▸ Task to carry out
Every line of the data below is to be duplicated exactly, pictures excepted.

[Stored items]
====================
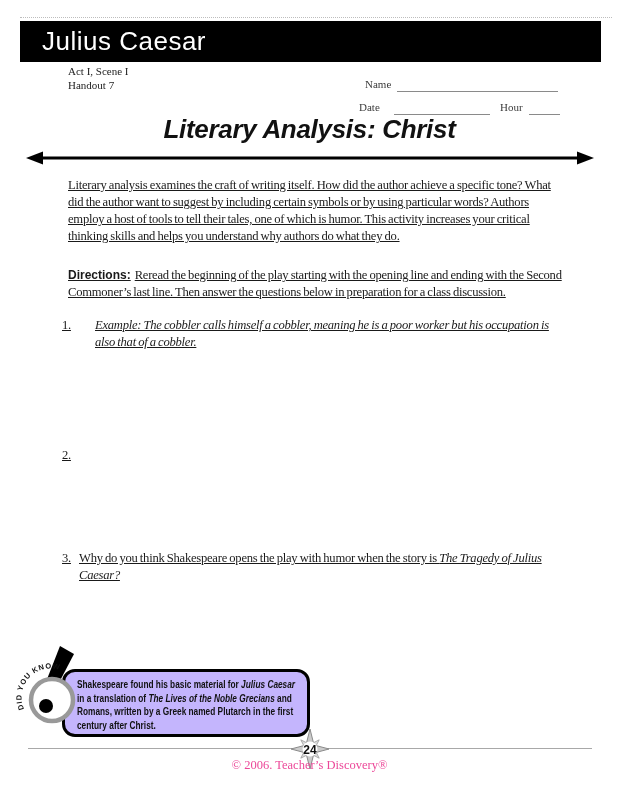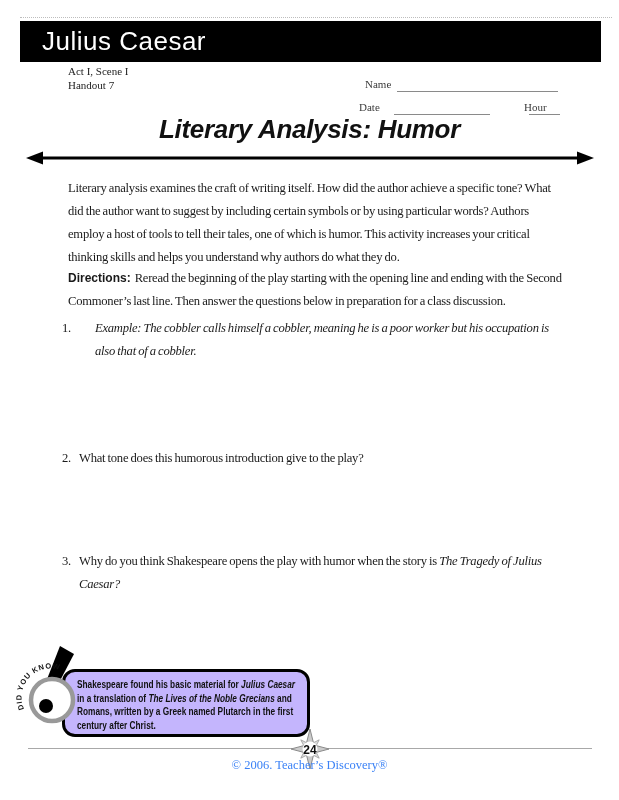--- a/index.html
+++ b/index.html
@@ -27,21 +27,21 @@
   .field-label{font-size:11px;color:#3a3a3a;}
   .blank-line{height:0;border-top:1px solid #8a8a8a;}
 
   .ws-title{
     left:0;top:114px;width:619px;text-align:center;
     font-size:26px;font-weight:bold;font-style:italic;letter-spacing:-.3px;
     font-family:"Liberation Sans",sans-serif;color:#111;
   }
 
   .bodytext{
-    font-size:12.6px;line-height:23px;letter-spacing:-.25px;word-spacing:-.6px;
+    font-size:12.6px;line-height:17px;letter-spacing:-.25px;word-spacing:-.6px;text-decoration:underline;
   }
   .intro{left:68px;top:177px;width:496px;}
   .directions{left:68px;top:267px;width:498px;}
   .dir-label{font-family:"Liberation Sans",sans-serif;font-weight:bold;font-size:12px;letter-spacing:0;margin-right:4px;}
 
   .question{display:flex;left:62px;width:502px;}
   .qnum{flex:none;width:17px;}
   .example{font-style:italic;margin-left:16px;}
   .qtext .it{font-style:italic;}
   .q1{top:317px;} .q2{top:447px;} .q3{top:550px;}
@@ -56,21 +56,21 @@
     font-size:10.5px;line-height:13.5px;color:#111;
     width:282px;transform:scaleX(.79);transform-origin:left top;
   }
   .dyk-badge{left:8px;top:636px;z-index:2;}
 
   .footer-line{left:28px;top:748px;width:564px;height:0;border-top:1.5px solid #a8a8a8;}
   .compass{left:280px;top:723px;}
 
   .copyright{
     left:0;top:758px;width:619px;text-align:center;
-    font-size:12.5px;color:#3b82f6;
+    font-size:12.5px;color:#ec4899;
   }
 </style>
 </head>
 <body>
 
 <div class="page">
 
   <div class="abs top-dotted"></div>
 
   <div class="abs header-bar">
@@ -81,24 +81,24 @@
     <div>Act I, Scene I</div>
     <div>Handout 7</div>
   </div>
 
   <span class="abs field-label sans" style="left:365px;top:78px">Name</span>
   <div class="abs blank-line" style="left:397px;top:91px;width:161px"></div>
 
   <span class="abs field-label sans" style="left:359px;top:101px">Date</span>
   <div class="abs blank-line" style="left:394px;top:114px;width:96px"></div>
 
-  <span class="abs field-label sans" style="left:524px;top:101px">Hour</span>
+  <span class="abs field-label sans" style="left:500px;top:101px">Hour</span>
   <div class="abs blank-line" style="left:529px;top:114px;width:31px"></div>
 
-  <div class="abs ws-title">Literary Analysis: Humor</div>
+  <div class="abs ws-title">Literary Analysis: Christ</div>
 
   <svg class="abs" style="left:24px;top:149px" width="572" height="18" viewBox="0 0 572 18">
     <line x1="12" y1="9" x2="560" y2="9" stroke="#000" stroke-width="3.2"></line>
     <polygon points="2,9 19,2.5 19,15.5" fill="#000"></polygon>
     <polygon points="570,9 553,2.5 553,15.5" fill="#000"></polygon>
   </svg>
 
   <p class="abs bodytext intro" style="margin:0">Literary analysis examines the craft of writing itself. How did the author achieve a specific tone? What did the author want to suggest by including certain symbols or by using particular words? Authors employ a host of tools to tell their tales, one of which is humor. This activity increases your critical thinking skills and helps you understand why authors do what they do.</p>
 
   <p class="abs bodytext directions" style="margin:0">
@@ -107,21 +107,20 @@
 
   <div class="abs bodytext question q1">
     <span class="qnum">1.</span>
     <div class="qtext">
       <div class="example">Example: The cobbler calls himself a cobbler, meaning he is a poor worker but his occupation is also that of a cobbler.</div>
     </div>
   </div>
 
   <div class="abs bodytext question q2">
     <span class="qnum">2.</span>
-    <div class="qtext">What tone does this humorous introduction give to the play?</div>
   </div>
 
   <div class="abs bodytext question q3">
     <span class="qnum">3.</span>
     <div class="qtext">
       <span>Why do you think Shakespeare opens the play with humor when the story is </span><span class="it">The Tragedy of Julius Caesar?</span>
     </div>
   </div>
 
   <div class="abs dyk-box">

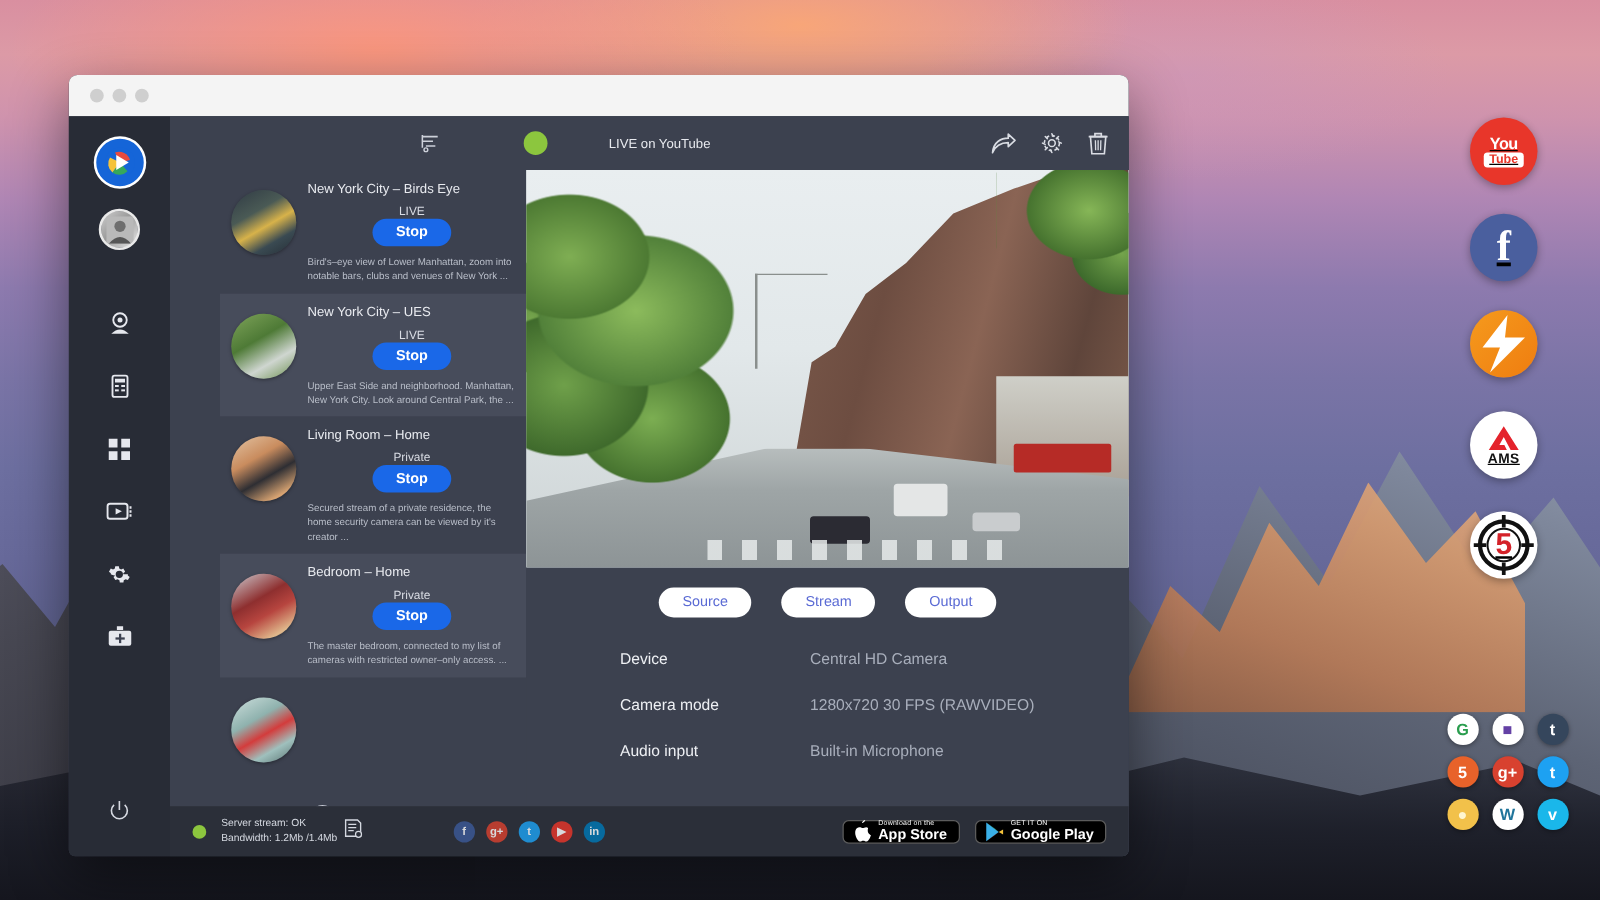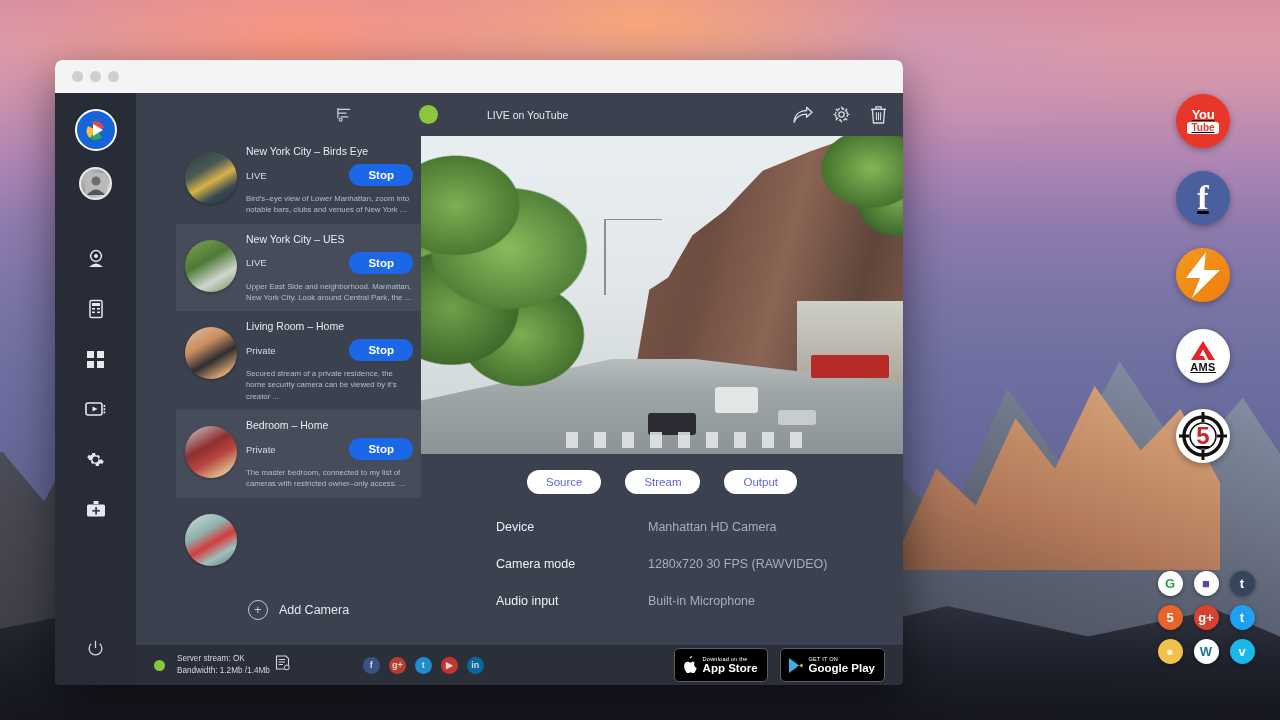--- a/index.html
+++ b/index.html
@@ -143,21 +143,21 @@
   #cam-list { width: 245px; flex: 0 0 245px; background: #3c414f; overflow: hidden; }
   .cam-row { display: flex; padding: 9px 8px 8px 9px; position: relative; }
   .cam-row.alt { background: #474c5b; justify-content: center; }
   .cam-thumb {
     width: 52px; height: 52px; border-radius: 50%; flex: 0 0 52px;
     margin-top: 7px; margin-right: 9px; overflow: hidden;
     box-shadow: 0 1px 3px rgba(0,0,0,.35);
   }
   .cam-info { flex: 1; min-width: 0; }
   .cam-title { color: #e9ebf0; font-size: 10.5px; margin-bottom: 7px; white-space: nowrap; overflow:hidden; }
-  .cam-mid { display: flex; align-items: center; margin-bottom: 7px; }
+  .cam-mid { display: flex; align-items: center; margin-bottom: 7px; flex-direction: column; }
   .cam-state { color: #d9dce4; font-size: 9.5px; flex: 1; }
   .cam-btn {
     background: #1a68e8; color: #fff; font-size: 11.5px; font-weight: bold;
     border: none; border-radius: 13px; padding: 5px 19px; cursor: pointer;
     font-family: "Liberation Sans", sans-serif;
   }
   .cam-desc { color: #b9bec9; font-size: 7.8px; line-height: 1.45; }
 
   #add-camera {
     display: flex; align-items: center; justify-content: center;
@@ -235,21 +235,21 @@
   #srv-doc { margin-left: 5px; }
   #sb-social { display: flex; gap: 9px; margin-left: 73px; }
   .sb-ico {
     width: 17px; height: 17px; border-radius: 50%;
     display:flex; align-items:center; justify-content:center;
     color:#fff; font-size:9px; font-weight:bold; opacity:.82;
   }
   #stores { margin-left: auto; display: flex; gap: 12px; }
   .store {
     background: #000; border: 1px solid #5c5c5c; border-radius: 5px;
-    height: 34px; display: flex; align-items: center; padding: 0 9px 0 7px; cursor: pointer;
+    height: 19px; display: flex; align-items: center; padding: 0 9px 0 7px; cursor: pointer;
   }
   .store-txt { margin-left: 6px; color:#fff; }
   .store-sm { font-size: 5.6px; letter-spacing:.2px; display:block; }
   .store-lg { font-size: 11.5px; font-weight: bold; display:block; line-height:12px; }
 </style>
 </head>
 <body>
 
 <div id="desktop">
 
@@ -503,21 +503,21 @@
 
             <div id="tabs">
                 <button class="tab">Source</button>
                 <button class="tab">Stream</button>
                 <button class="tab">Output</button>
               </div>
 
             <div id="specs">
                 <div class="spec-row">
                   <div class="spec-key">Device</div>
-                  <div class="spec-val">Manhattan HD Camera</div>
+                  <div class="spec-val">Central HD Camera</div>
                 </div>
                 <div class="spec-row">
                   <div class="spec-key">Camera mode</div>
                   <div class="spec-val">1280x720 30 FPS (RAWVIDEO)</div>
                 </div>
                 <div class="spec-row">
                   <div class="spec-key">Audio input</div>
                   <div class="spec-val">Built-in Microphone</div>
                 </div>
               </div>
====================
▸ Result of the task
--- a/index.html
+++ b/index.html
@@ -27,21 +27,21 @@
   .field-label{font-size:11px;color:#3a3a3a;}
   .blank-line{height:0;border-top:1px solid #8a8a8a;}
 
   .ws-title{
     left:0;top:114px;width:619px;text-align:center;
     font-size:26px;font-weight:bold;font-style:italic;letter-spacing:-.3px;
     font-family:"Liberation Sans",sans-serif;color:#111;
   }
 
   .bodytext{
-    font-size:12.6px;line-height:23px;letter-spacing:-.25px;word-spacing:-.6px;
+    font-size:12.6px;line-height:17px;letter-spacing:-.25px;word-spacing:-.6px;text-decoration:underline;
   }
   .intro{left:68px;top:177px;width:496px;}
   .directions{left:68px;top:267px;width:498px;}
   .dir-label{font-family:"Liberation Sans",sans-serif;font-weight:bold;font-size:12px;letter-spacing:0;margin-right:4px;}
 
   .question{display:flex;left:62px;width:502px;}
   .qnum{flex:none;width:17px;}
   .example{font-style:italic;margin-left:16px;}
   .qtext .it{font-style:italic;}
   .q1{top:317px;} .q2{top:447px;} .q3{top:550px;}
@@ -56,21 +56,21 @@
     font-size:10.5px;line-height:13.5px;color:#111;
     width:282px;transform:scaleX(.79);transform-origin:left top;
   }
   .dyk-badge{left:8px;top:636px;z-index:2;}
 
   .footer-line{left:28px;top:748px;width:564px;height:0;border-top:1.5px solid #a8a8a8;}
   .compass{left:280px;top:723px;}
 
   .copyright{
     left:0;top:758px;width:619px;text-align:center;
-    font-size:12.5px;color:#3b82f6;
+    font-size:12.5px;color:#ec4899;
   }
 </style>
 </head>
 <body>
 
 <div class="page">
 
   <div class="abs top-dotted"></div>
 
   <div class="abs header-bar">
@@ -81,24 +81,24 @@
     <div>Act I, Scene I</div>
     <div>Handout 7</div>
   </div>
 
   <span class="abs field-label sans" style="left:365px;top:78px">Name</span>
   <div class="abs blank-line" style="left:397px;top:91px;width:161px"></div>
 
   <span class="abs field-label sans" style="left:359px;top:101px">Date</span>
   <div class="abs blank-line" style="left:394px;top:114px;width:96px"></div>
 
-  <span class="abs field-label sans" style="left:524px;top:101px">Hour</span>
+  <span class="abs field-label sans" style="left:500px;top:101px">Hour</span>
   <div class="abs blank-line" style="left:529px;top:114px;width:31px"></div>
 
-  <div class="abs ws-title">Literary Analysis: Humor</div>
+  <div class="abs ws-title">Literary Analysis: Christ</div>
 
   <svg class="abs" style="left:24px;top:149px" width="572" height="18" viewBox="0 0 572 18">
     <line x1="12" y1="9" x2="560" y2="9" stroke="#000" stroke-width="3.2"></line>
     <polygon points="2,9 19,2.5 19,15.5" fill="#000"></polygon>
     <polygon points="570,9 553,2.5 553,15.5" fill="#000"></polygon>
   </svg>
 
   <p class="abs bodytext intro" style="margin:0">Literary analysis examines the craft of writing itself. How did the author achieve a specific tone? What did the author want to suggest by including certain symbols or by using particular words? Authors employ a host of tools to tell their tales, one of which is humor. This activity increases your critical thinking skills and helps you understand why authors do what they do.</p>
 
   <p class="abs bodytext directions" style="margin:0">
@@ -107,21 +107,20 @@
 
   <div class="abs bodytext question q1">
     <span class="qnum">1.</span>
     <div class="qtext">
       <div class="example">Example: The cobbler calls himself a cobbler, meaning he is a poor worker but his occupation is also that of a cobbler.</div>
     </div>
   </div>
 
   <div class="abs bodytext question q2">
     <span class="qnum">2.</span>
-    <div class="qtext">What tone does this humorous introduction give to the play?</div>
   </div>
 
   <div class="abs bodytext question q3">
     <span class="qnum">3.</span>
     <div class="qtext">
       <span>Why do you think Shakespeare opens the play with humor when the story is </span><span class="it">The Tragedy of Julius Caesar?</span>
     </div>
   </div>
 
   <div class="abs dyk-box">

--- a/index.html
+++ b/index.html
@@ -143,21 +143,21 @@
   #cam-list { width: 245px; flex: 0 0 245px; background: #3c414f; overflow: hidden; }
   .cam-row { display: flex; padding: 9px 8px 8px 9px; position: relative; }
   .cam-row.alt { background: #474c5b; justify-content: center; }
   .cam-thumb {
     width: 52px; height: 52px; border-radius: 50%; flex: 0 0 52px;
     margin-top: 7px; margin-right: 9px; overflow: hidden;
     box-shadow: 0 1px 3px rgba(0,0,0,.35);
   }
   .cam-info { flex: 1; min-width: 0; }
   .cam-title { color: #e9ebf0; font-size: 10.5px; margin-bottom: 7px; white-space: nowrap; overflow:hidden; }
-  .cam-mid { display: flex; align-items: center; margin-bottom: 7px; }
+  .cam-mid { display: flex; align-items: center; margin-bottom: 7px; flex-direction: column; }
   .cam-state { color: #d9dce4; font-size: 9.5px; flex: 1; }
   .cam-btn {
     background: #1a68e8; color: #fff; font-size: 11.5px; font-weight: bold;
     border: none; border-radius: 13px; padding: 5px 19px; cursor: pointer;
     font-family: "Liberation Sans", sans-serif;
   }
   .cam-desc { color: #b9bec9; font-size: 7.8px; line-height: 1.45; }
 
   #add-camera {
     display: flex; align-items: center; justify-content: center;
@@ -235,21 +235,21 @@
   #srv-doc { margin-left: 5px; }
   #sb-social { display: flex; gap: 9px; margin-left: 73px; }
   .sb-ico {
     width: 17px; height: 17px; border-radius: 50%;
     display:flex; align-items:center; justify-content:center;
     color:#fff; font-size:9px; font-weight:bold; opacity:.82;
   }
   #stores { margin-left: auto; display: flex; gap: 12px; }
   .store {
     background: #000; border: 1px solid #5c5c5c; border-radius: 5px;
-    height: 34px; display: flex; align-items: center; padding: 0 9px 0 7px; cursor: pointer;
+    height: 19px; display: flex; align-items: center; padding: 0 9px 0 7px; cursor: pointer;
   }
   .store-txt { margin-left: 6px; color:#fff; }
   .store-sm { font-size: 5.6px; letter-spacing:.2px; display:block; }
   .store-lg { font-size: 11.5px; font-weight: bold; display:block; line-height:12px; }
 </style>
 </head>
 <body>
 
 <div id="desktop">
 
@@ -503,21 +503,21 @@
 
             <div id="tabs">
                 <button class="tab">Source</button>
                 <button class="tab">Stream</button>
                 <button class="tab">Output</button>
               </div>
 
             <div id="specs">
                 <div class="spec-row">
                   <div class="spec-key">Device</div>
-                  <div class="spec-val">Manhattan HD Camera</div>
+                  <div class="spec-val">Central HD Camera</div>
                 </div>
                 <div class="spec-row">
                   <div class="spec-key">Camera mode</div>
                   <div class="spec-val">1280x720 30 FPS (RAWVIDEO)</div>
                 </div>
                 <div class="spec-row">
                   <div class="spec-key">Audio input</div>
                   <div class="spec-val">Built-in Microphone</div>
                 </div>
               </div>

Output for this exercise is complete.